Required work
If an entry holds a picture, skip the picture but copy everything else exactly.

Records for the task
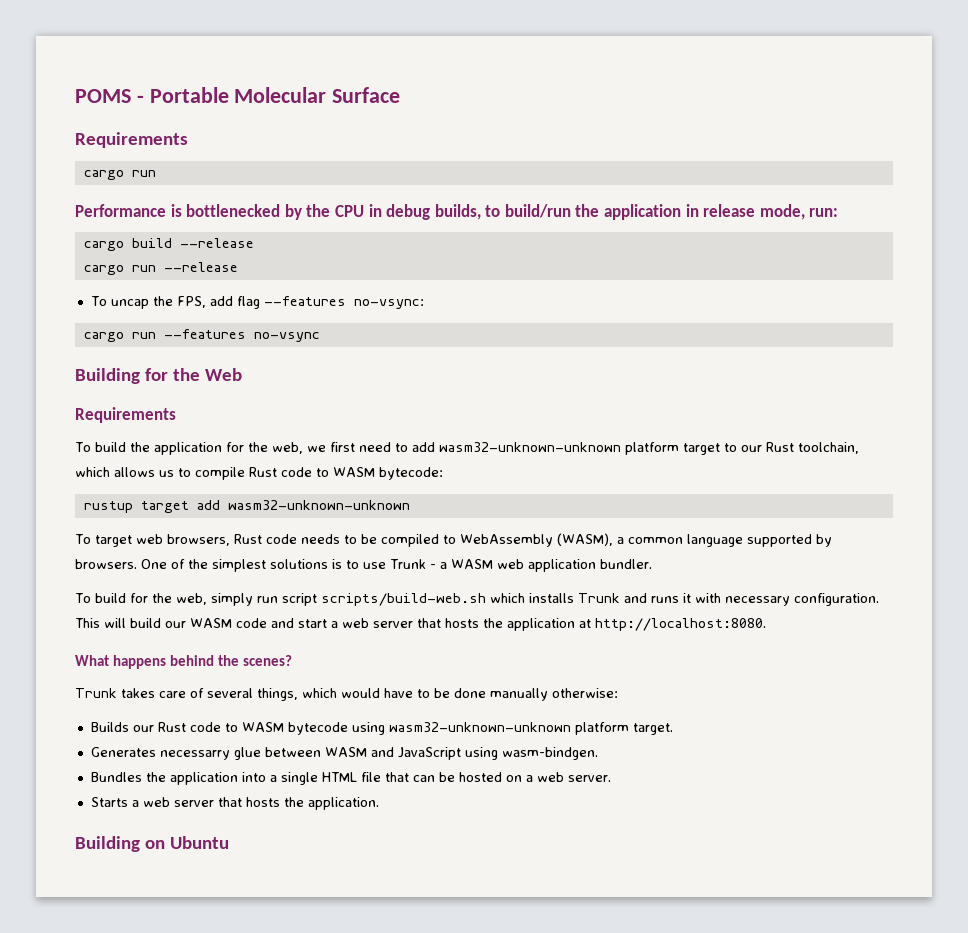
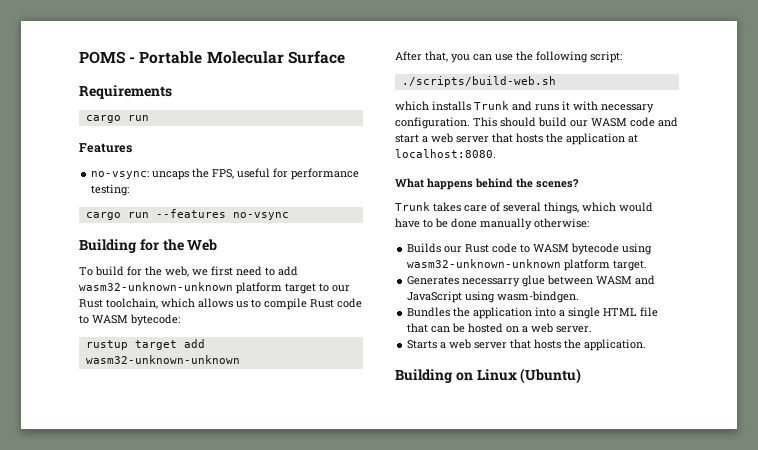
- Performance is bottlenecked by the CPU in debug builds, to build/run the application in release mode, run:
- cargo build --release
- cargo run --release
- To uncap the FPS, add flag --features no-vsync:
+ Features
+ no-vsync: uncaps the FPS, useful for performance testing:
  Building for the Web
- Requirements
- To build the application for the web, we first need to add wasm32-unknown-unknown platform target to our Rust toolchain, which allows us to compile Rust code to WASM bytecode:
+ To build for the web, we first need to add wasm32-unknown-unknown platform target to our Rust toolchain, which allows us to compile Rust code to WASM bytecode:
- To target web browsers, Rust code needs to be compiled to WebAssembly (WASM), a common language supported by browsers. One of the simplest solutions is to use Trunk - a WASM web application bundler.
- To build for the web, simply run script scripts/build-web.sh which installs Trunk and runs it with necessary configuration.
+ After that, you can use the following script:
+ ./scripts/build-web.sh
+ which installs Trunk and runs it with necessary configuration.
- This will build our WASM code and start a web server that hosts the application at http://localhost:8080.
+ This should build our WASM code and start a web server that hosts the application at localhost:8080.
- Building on Ubuntu
+ Building on Linux (Ubuntu)

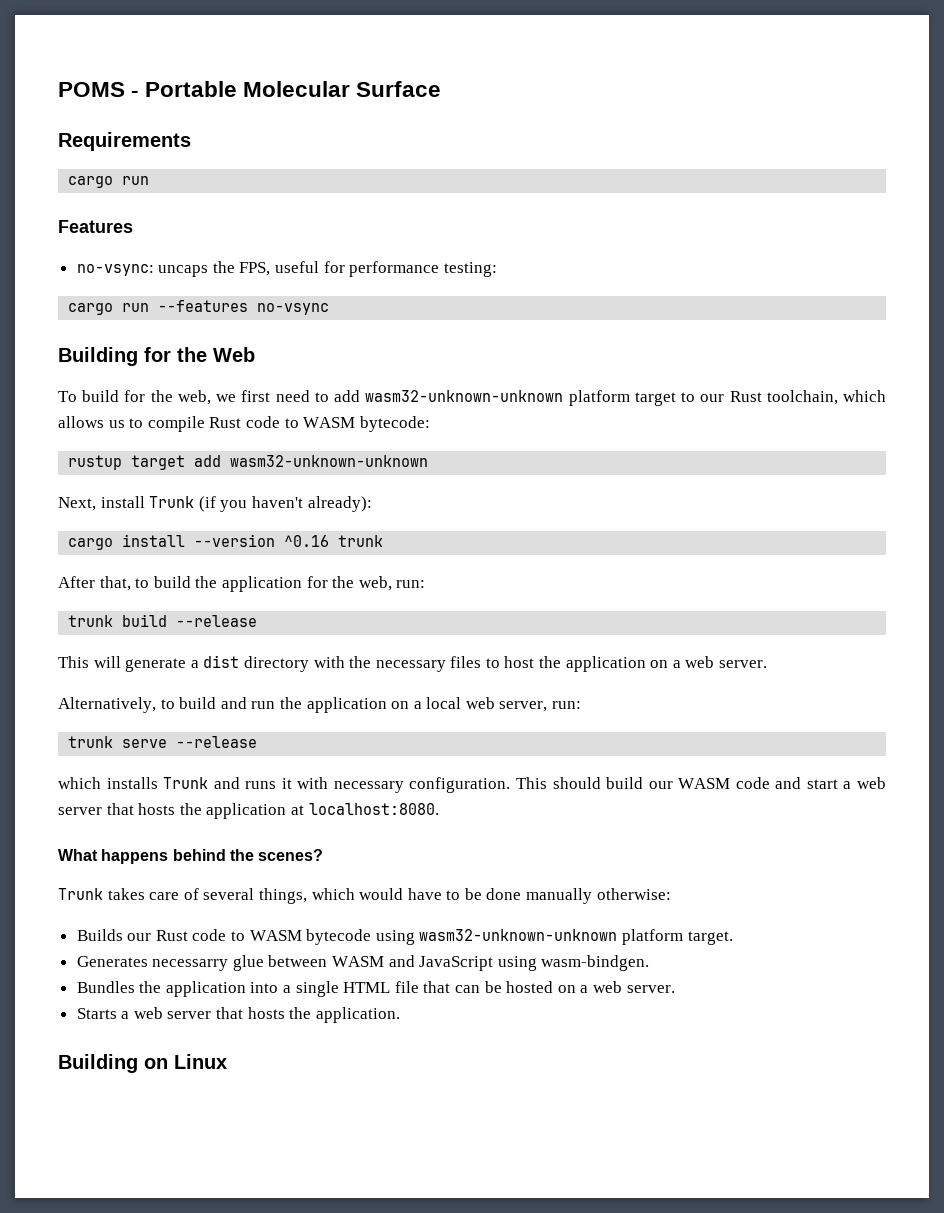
- After that, you can use the following script:
- ./scripts/build-web.sh
+ Next, install Trunk (if you haven't already):
+ cargo install --version ^0.16 trunk
+ After that, to build the application for the web, run:
+ trunk build --release
+ This will generate a dist directory with the necessary files to host the application on a web server.
+ Alternatively, to build and run the application on a local web server, run:
+ trunk serve --release
- Building on Linux (Ubuntu)
+ Building on Linux

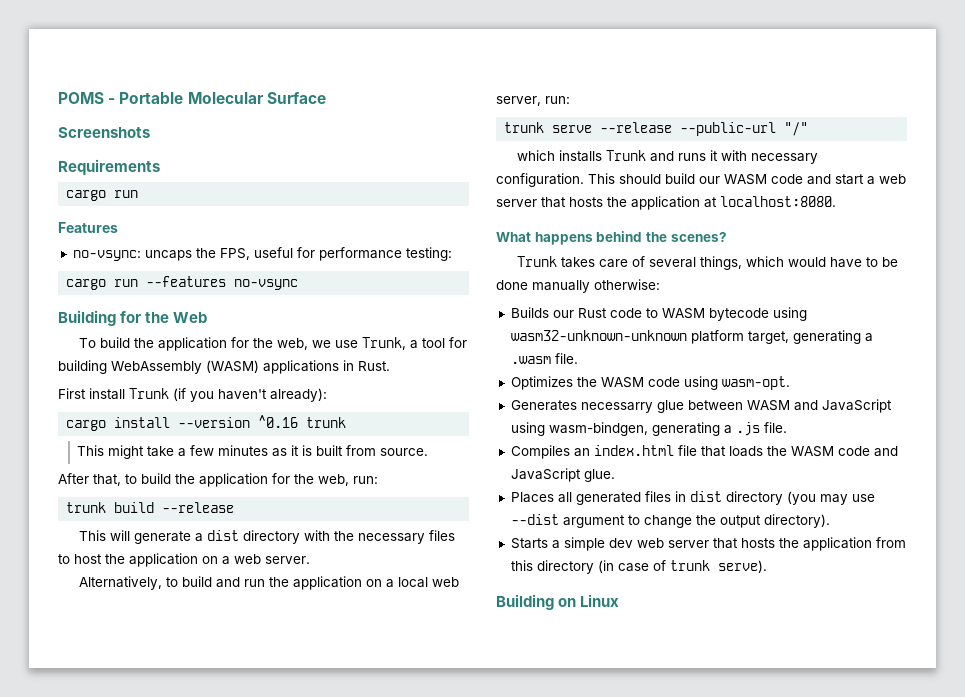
+ Screenshots
- To build for the web, we first need to add wasm32-unknown-unknown platform target to our Rust toolchain, which allows us to compile Rust code to WASM bytecode:
- rustup target add wasm32-unknown-unknown
- Next, install Trunk (if you haven't already):
+ To build the application for the web, we use Trunk, a tool for building WebAssembly (WASM) applications in Rust.
+ First install Trunk (if you haven't already):
+ This might take a few minutes as it is built from source.
- trunk serve --release
+ trunk serve --release --public-url "/"
- Builds our Rust code to WASM bytecode using wasm32-unknown-unknown platform target.
+ Builds our Rust code to WASM bytecode using wasm32-unknown-unknown platform target, generating a .wasm file.
+ Optimizes the WASM code using wasm-opt.
- Generates necessarry glue between WASM and JavaScript using wasm-bindgen.
- Bundles the application into a single HTML file that can be hosted on a web server.
+ Generates necessarry glue between WASM and JavaScript using wasm-bindgen, generating a .js file.
+ Compiles an index.html file that loads the WASM code and JavaScript glue.
+ Places all generated files in dist directory (you may use --dist argument to change the output directory).
- Starts a web server that hosts the application.
+ Starts a simple dev web server that hosts the application from this directory (in case of trunk serve).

Written response
- Performance is bottlenecked by the CPU in debug builds, to build/run the application in release mode, run:
- cargo build --release
- cargo run --release
- To uncap the FPS, add flag --features no-vsync:
+ Features
+ no-vsync: uncaps the FPS, useful for performance testing:
  Building for the Web
- Requirements
- To build the application for the web, we first need to add wasm32-unknown-unknown platform target to our Rust toolchain, which allows us to compile Rust code to WASM bytecode:
+ To build for the web, we first need to add wasm32-unknown-unknown platform target to our Rust toolchain, which allows us to compile Rust code to WASM bytecode:
- To target web browsers, Rust code needs to be compiled to WebAssembly (WASM), a common language supported by browsers. One of the simplest solutions is to use Trunk - a WASM web application bundler.
- To build for the web, simply run script scripts/build-web.sh which installs Trunk and runs it with necessary configuration.
+ After that, you can use the following script:
+ ./scripts/build-web.sh
+ which installs Trunk and runs it with necessary configuration.
- This will build our WASM code and start a web server that hosts the application at http://localhost:8080.
+ This should build our WASM code and start a web server that hosts the application at localhost:8080.
- Building on Ubuntu
+ Building on Linux (Ubuntu)

- After that, you can use the following script:
- ./scripts/build-web.sh
+ Next, install Trunk (if you haven't already):
+ cargo install --version ^0.16 trunk
+ After that, to build the application for the web, run:
+ trunk build --release
+ This will generate a dist directory with the necessary files to host the application on a web server.
+ Alternatively, to build and run the application on a local web server, run:
+ trunk serve --release
- Building on Linux (Ubuntu)
+ Building on Linux

+ Screenshots
- To build for the web, we first need to add wasm32-unknown-unknown platform target to our Rust toolchain, which allows us to compile Rust code to WASM bytecode:
- rustup target add wasm32-unknown-unknown
- Next, install Trunk (if you haven't already):
+ To build the application for the web, we use Trunk, a tool for building WebAssembly (WASM) applications in Rust.
+ First install Trunk (if you haven't already):
+ This might take a few minutes as it is built from source.
- trunk serve --release
+ trunk serve --release --public-url "/"
- Builds our Rust code to WASM bytecode using wasm32-unknown-unknown platform target.
+ Builds our Rust code to WASM bytecode using wasm32-unknown-unknown platform target, generating a .wasm file.
+ Optimizes the WASM code using wasm-opt.
- Generates necessarry glue between WASM and JavaScript using wasm-bindgen.
- Bundles the application into a single HTML file that can be hosted on a web server.
+ Generates necessarry glue between WASM and JavaScript using wasm-bindgen, generating a .js file.
+ Compiles an index.html file that loads the WASM code and JavaScript glue.
+ Places all generated files in dist directory (you may use --dist argument to change the output directory).
- Starts a web server that hosts the application.
+ Starts a simple dev web server that hosts the application from this directory (in case of trunk serve).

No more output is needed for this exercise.